Bug #80671 FK constraints not created when using multiple reference columns
Submitted: 9 Mar 2016 9:26 Modified: 16 Mar 2016 13:08
Reporter: Charles Assaf Email Updates:
Status: Closed Impact on me:
None 
Category:MySQL Workbench Severity:S3 (Non-critical)
Version:6.3.6 (511) OS:MacOS (10.11.4b6)
Assigned to: CPU Architecture:Any
Tags: Foreign Key Constraints, Reference Columns

[9 Mar 2016 9:26] Charles Assaf
Description:
Cannot create a foreign key constraint using the table editor as the SQL script generated is incorrect when selecting 2 columns from the foreign table.

How to repeat:
Create a table with an index column (test1.test1_ID).
Create a second table with an index column (test2.test2_ID).
Create a third table with two columns (test3.test1_ID, test3.test2_ID), both of which have foreign key constraints to the indexed columns in tables 1 and 2 (not part of this issue, but included for completeness)
Create a fourth table (test4) and using the table editor, create with a foreign key constraint for test3, and select columns test3.test1_ID and test3.test2_ID as the referenced columns.

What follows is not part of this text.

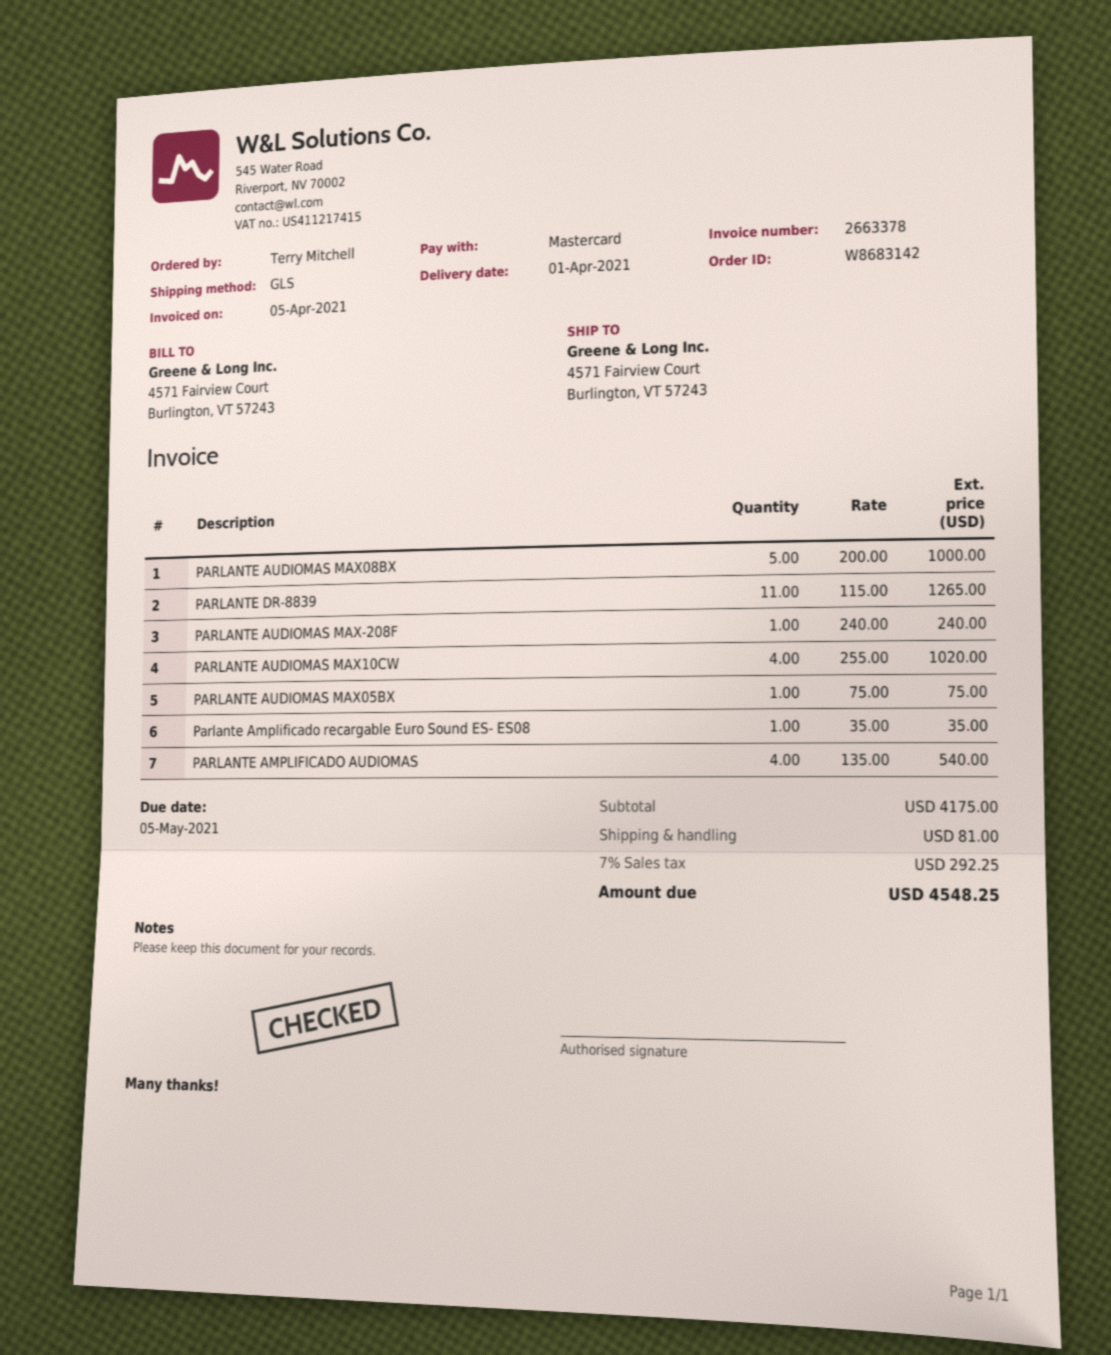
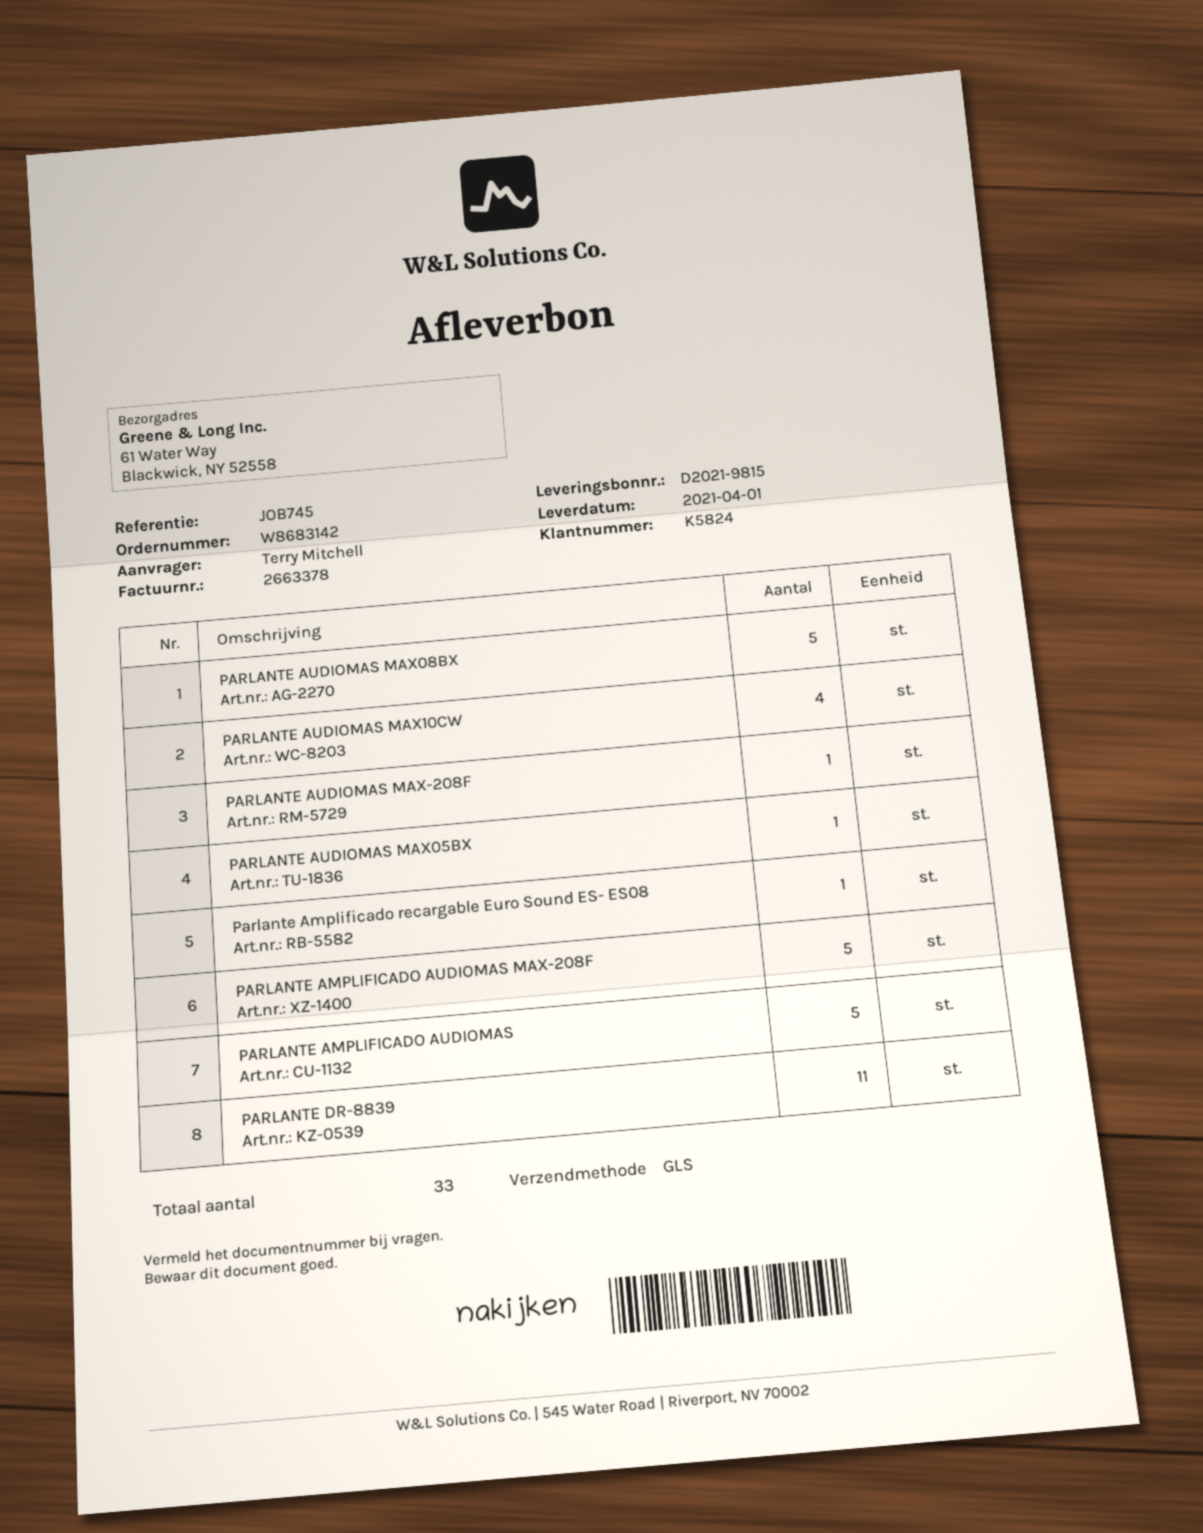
ship to: 4571 Fairview Court, Burlington, VT 57243 -> 61 Water Way, Blackwick, NY 52558
PARLANTE AMPLIFICADO AUDIOMAS: 4 -> 5
PARLANTE AMPLIFICADO AUDIOMAS MAX-208F: none -> 5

The generated SQL for this will indicate that test3.test1_ID and test3.test1_ID are the referenced columns, not test3.test1_ID and test3.test2_ID as specifed:

ALTER TABLE `test`.`test4` 
ADD INDEX `fk_test4_test3_idx` (`test4_test1_ID` ASC, `test4_test2_ID` ASC);
ALTER TABLE `test`.`test4` 
ADD CONSTRAINT `fk_test4_test3`
  FOREIGN KEY (`test4_test1_ID` , `test4_test2_ID`)
  REFERENCES `test`.`test3` (`test3_test1_ID` , `test3_test1_ID`)
  ON DELETE CASCADE
  ON UPDATE CASCADE;

Workaround (after finally figuring out what was going on) is to manually change the generated SQL to reference the second column correctly.

Suggested fix:
Make sure the SQL generator parses the selected reference columns correctly.
[16 Mar 2016 13:08] Charles Assaf
My bad.  I had to expand the foreign key details column in the chooser in order to see the reference column selector.